INFORMATION
========================
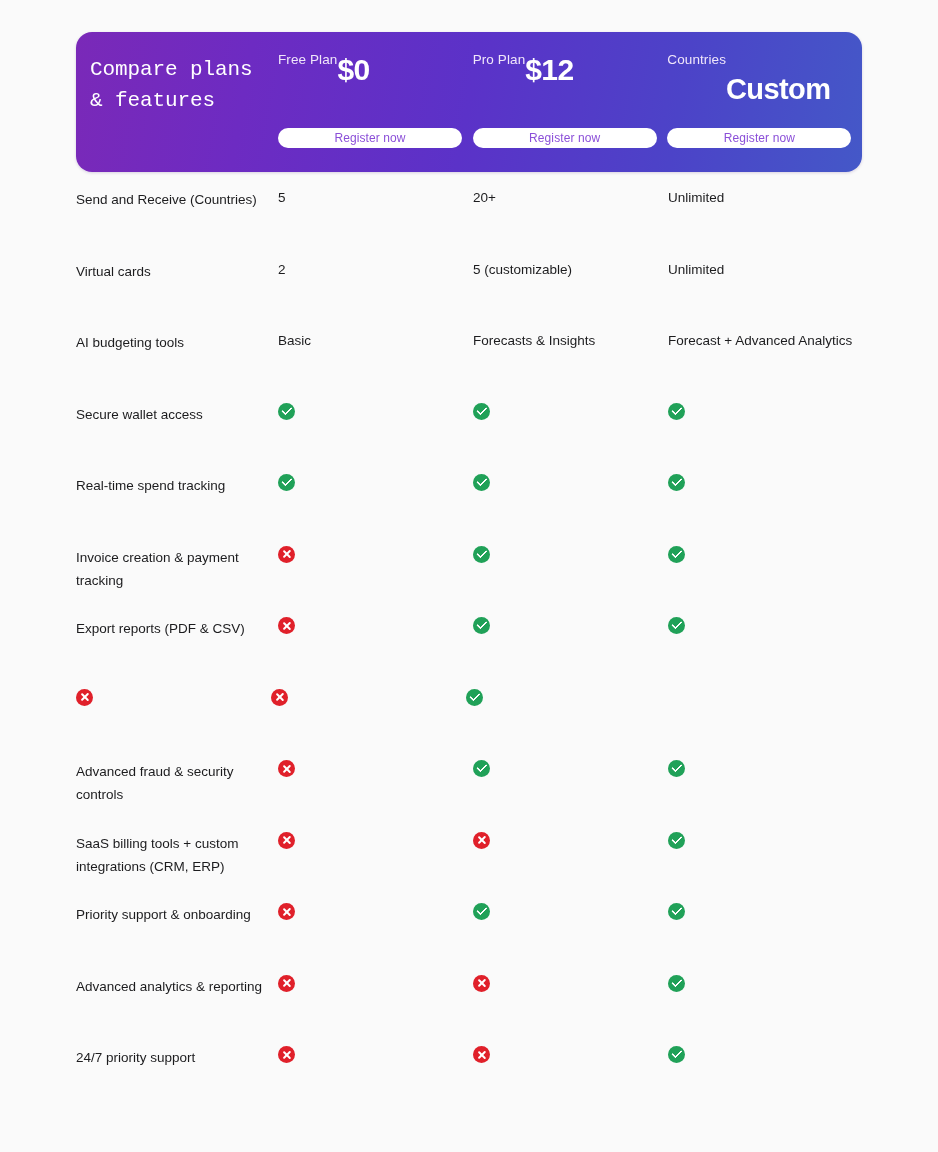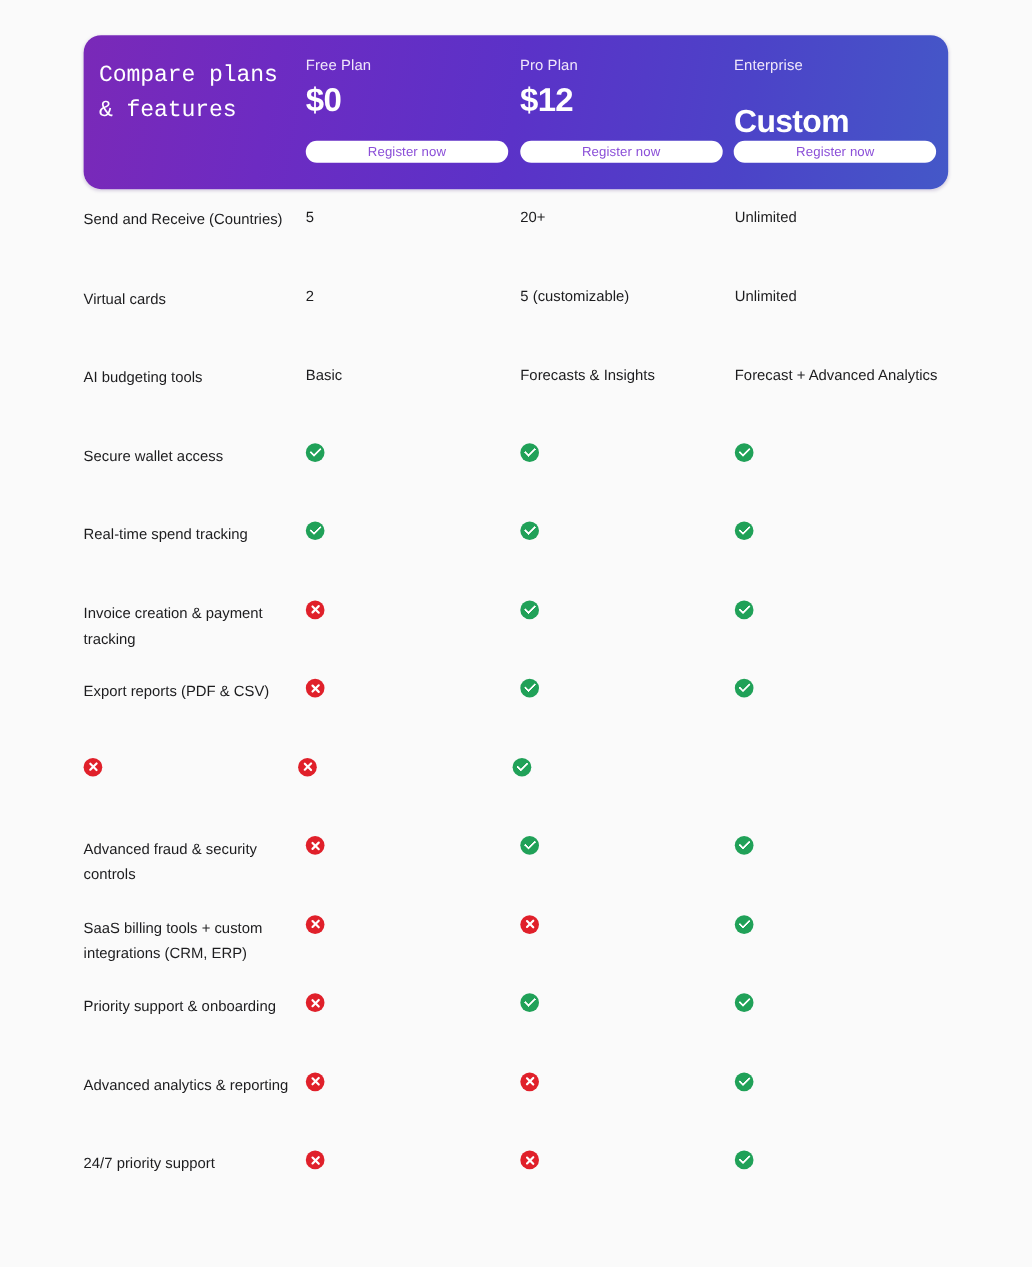--- a/index.html
+++ b/index.html
@@ -55,7 +55,7 @@
     flex: 1 1 0;
     padding-top: 20px;
     display: flex;
-    flex-direction: column;
+    flex-direction: row;
     align-items: flex-start;
     position: relative;
   }

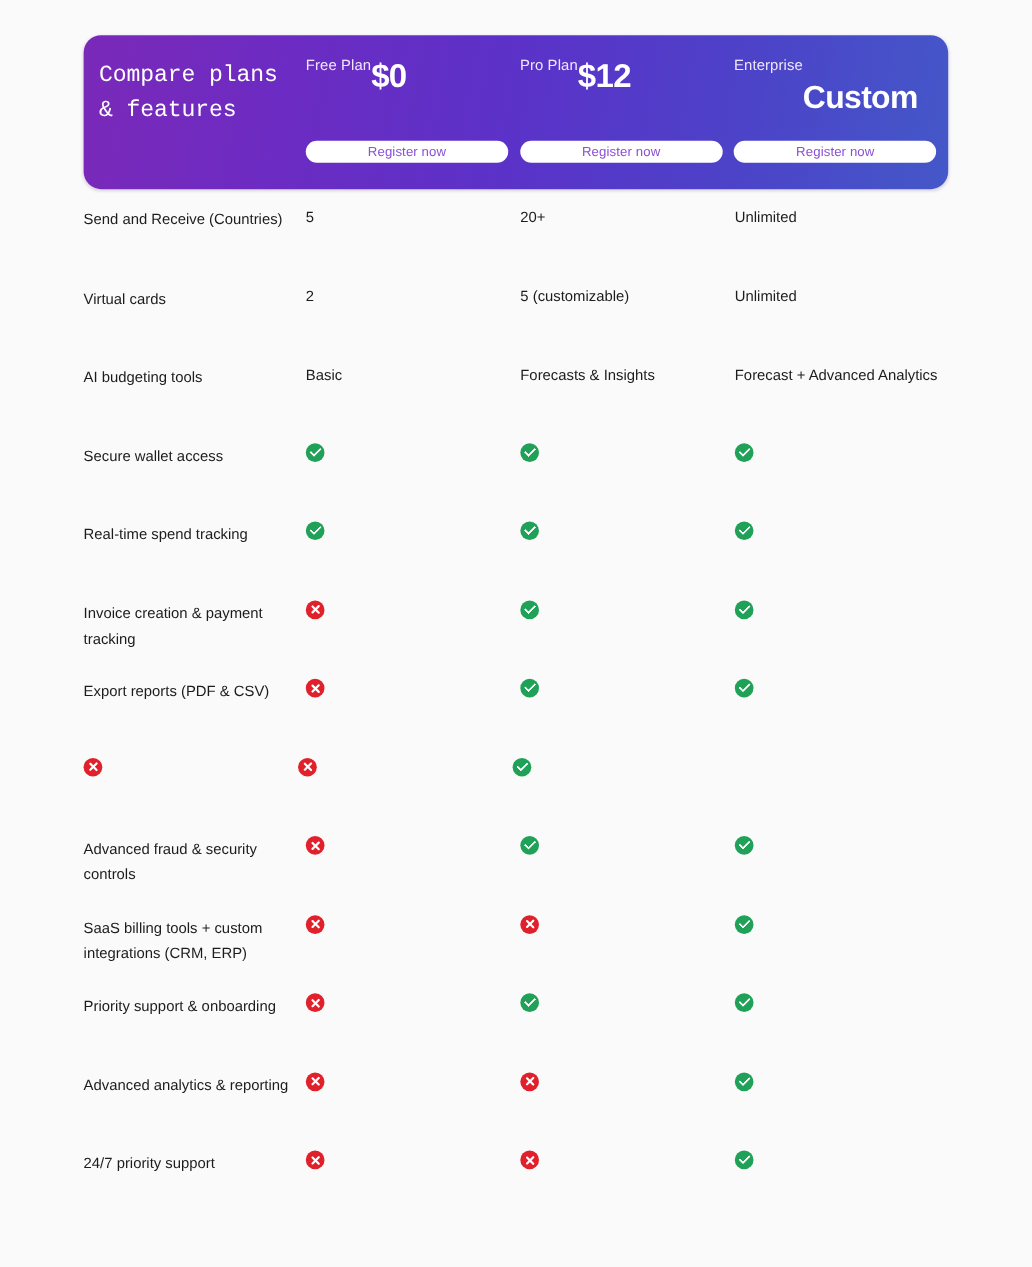--- a/index.html
+++ b/index.html
@@ -202,7 +202,7 @@
     </div>
 
     <div class="plan-col">
-      <div class="plan-name">Enterprise</div>
+      <div class="plan-name">Countries</div>
       <div class="plan-price wide">Custom</div>
       <button class="register-btn">Register now</button>
     </div>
========================
Determine the count of lines in the data that contain the string "flex", and reply with that count alone.

5